Geopolitics continues to lend markets much strength, lately with a conflict in Yemen. Yet, market anxieties about its Bab-el-Mandeb strait, through which about five million barrels of oil transit daily, are probably overdone. Yemen's external actors have a great self-interest in protecting that strait. Nor would they want to court global wrath obstructing an international waterway.

The crucial price driver, however, is the missing demand. The Chinese economy remains weak and Europe is listless. US growth has slowed. Some of China's purchase has been to fill storage tanks, and India plans to start soon.

Opec had probably hoped the encounter with its rivals loaded in debt to be brief. But the group must press on with the strategy at the June review meeting. Though the weak and populous nations may resist, the big producers should have their way.

Saudi Arabia has claimed that the current strategy is succeeding. Even so, prices are a long way off the fiscal breakeven rates most members supposedly require. Those dreams can materialise only if Opec curbs supply sharply and members honour production levels. Alternatively, rapid growth in consumer economies or a major supply disruption must occur. The scenarios look distant, though the last cannot be ruled out.

ROBUST OUTPUT

Supply exceeds demand by about three million barrels per day (bpd). Some conventional oil production is still off the market. Hundreds of shale rigs are out of action, but output remains robust. The nimble ones have deployed better drilling practices, hedging, equity dilution, mergers, job and rig cuts to carry on. Moreover, thousands of wells have been left uncompleted to resume when the price is right.

Meanwhile, scare over storage space has remained just that. US inventories are at an 80-year high. Still, the Energy Information Administration (EIA), the US energy watchdog, believes more space can be found. Similarly, millions of barrels of oil are also stored outside the US. Iran, for instance, has 30 million barrels in tanks and ships.

Demand is expected to pick up by between 1.1 and 1.18 million bpd, according to Western official energy watchdogs and Opec. That is hardly sharp. The oil group expects total demand to be 92.50 million bpd.
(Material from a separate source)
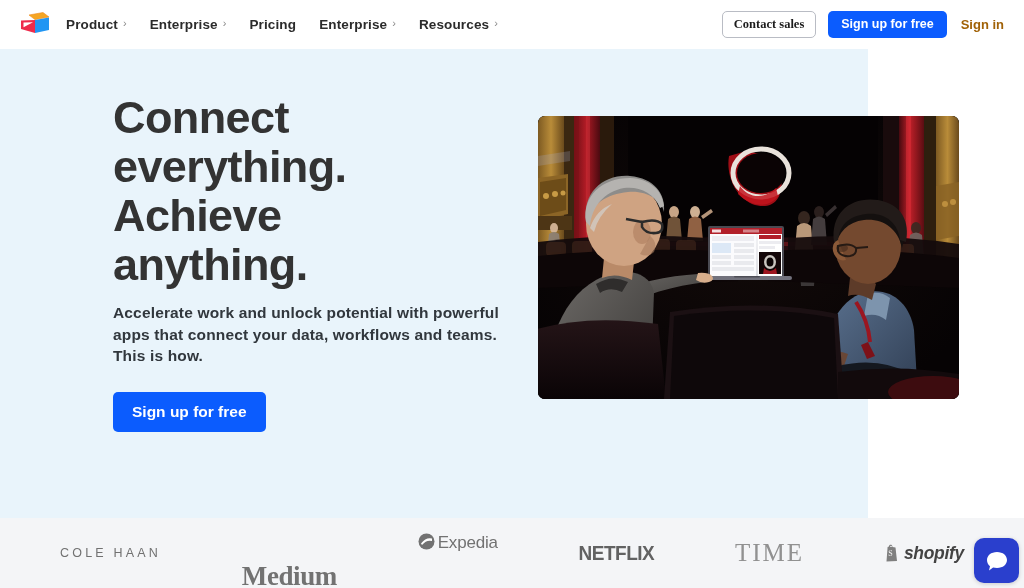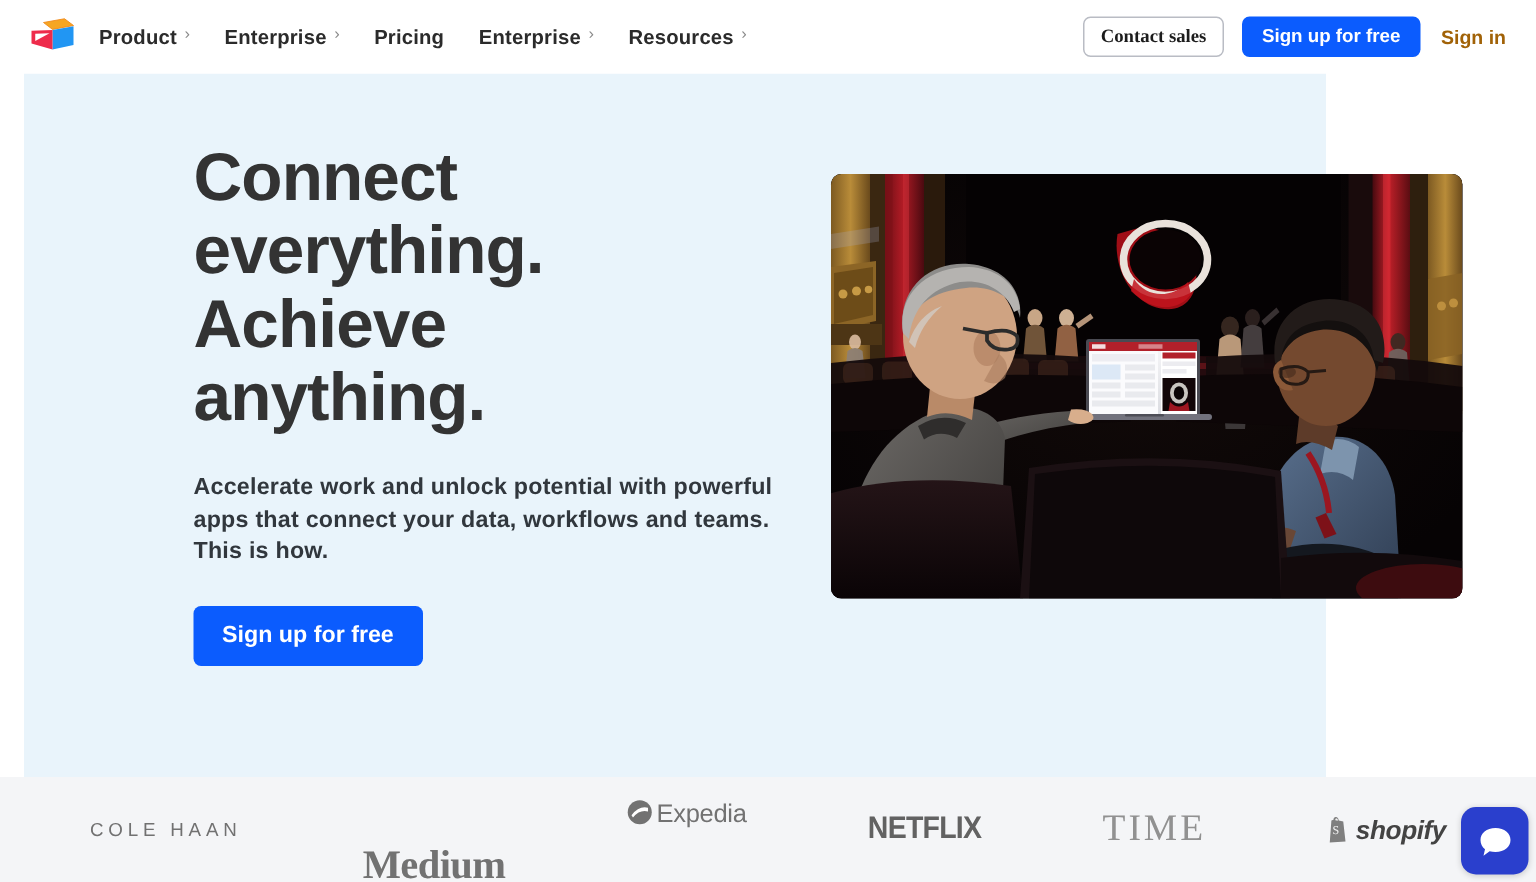"Connect" .hero { left: 16px -> 0 }
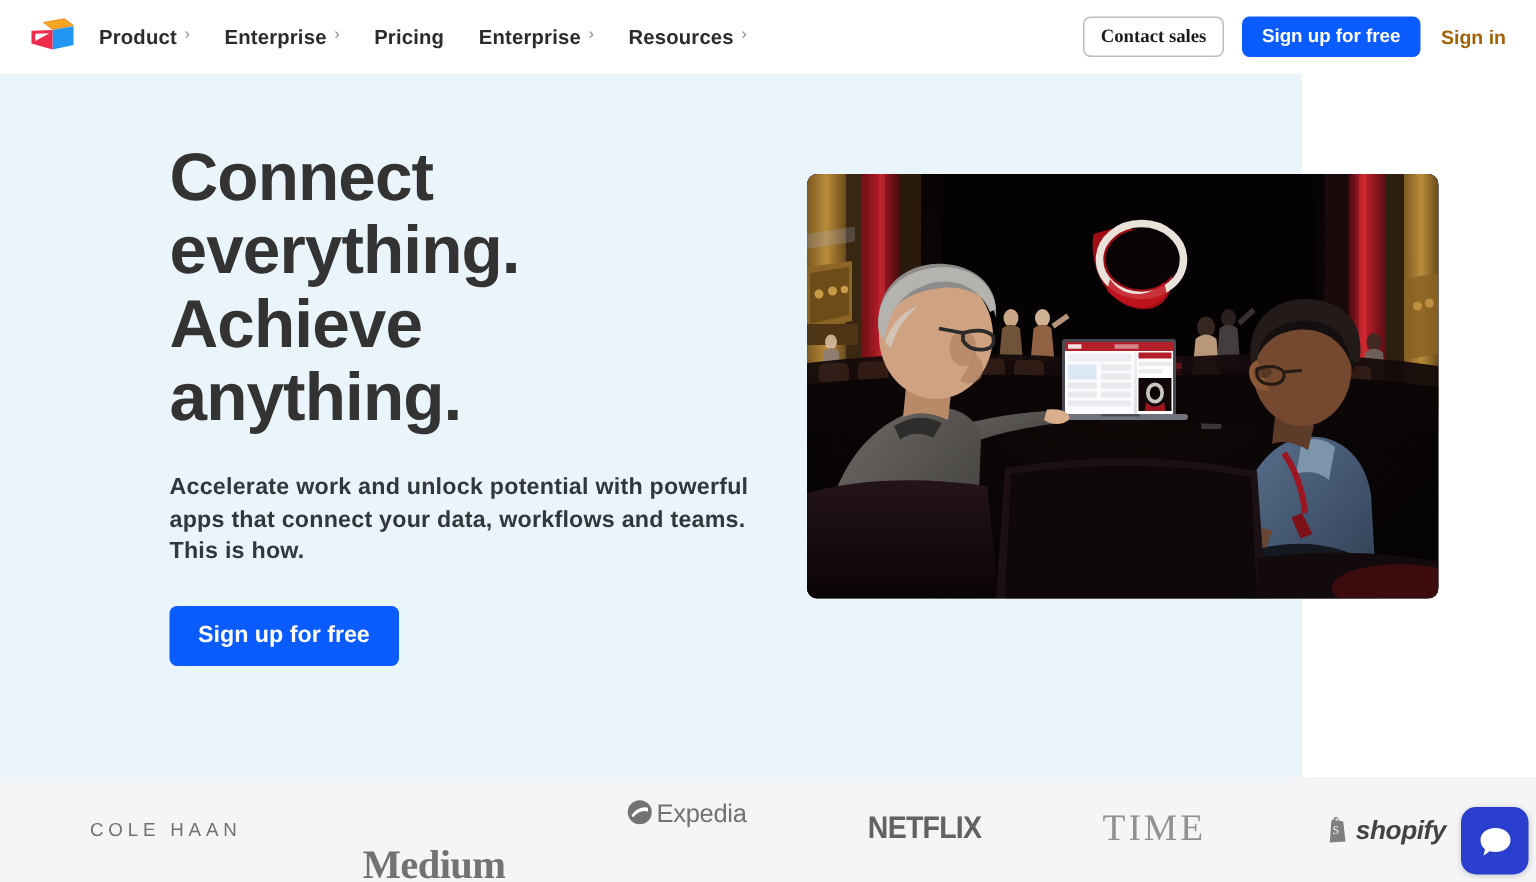"Accelerate work and unlock potential" .subhead { margin-top: 25px -> 13px }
The year ahead will likely add 1.3 million bpd, raising demand to 94.58 million bpd and markets should rebalance by the year end, says EIA.It expects US production to increase more than a million barrels and reach 10.6 million bpd by 2020. But surprise is inherent in shale. Its output was expected to reach only about two million bpd through this decade, half what is being pumped now.

Further, Opec can't get the co-operation it is looking for. Shale oil producers risk running afoul of US antitrust laws if they work with the group. Joint action with other conventional producers has often been contemplated during oversupply, but not concluded. In fact, Russia and others have been adding supplies.

Clearly Opec is in a predicament. It can abandon the strategy only at the risk of admitting further loss of its sway. The group's share of global supply has halved since the 1980s when it first resorted to market flooding.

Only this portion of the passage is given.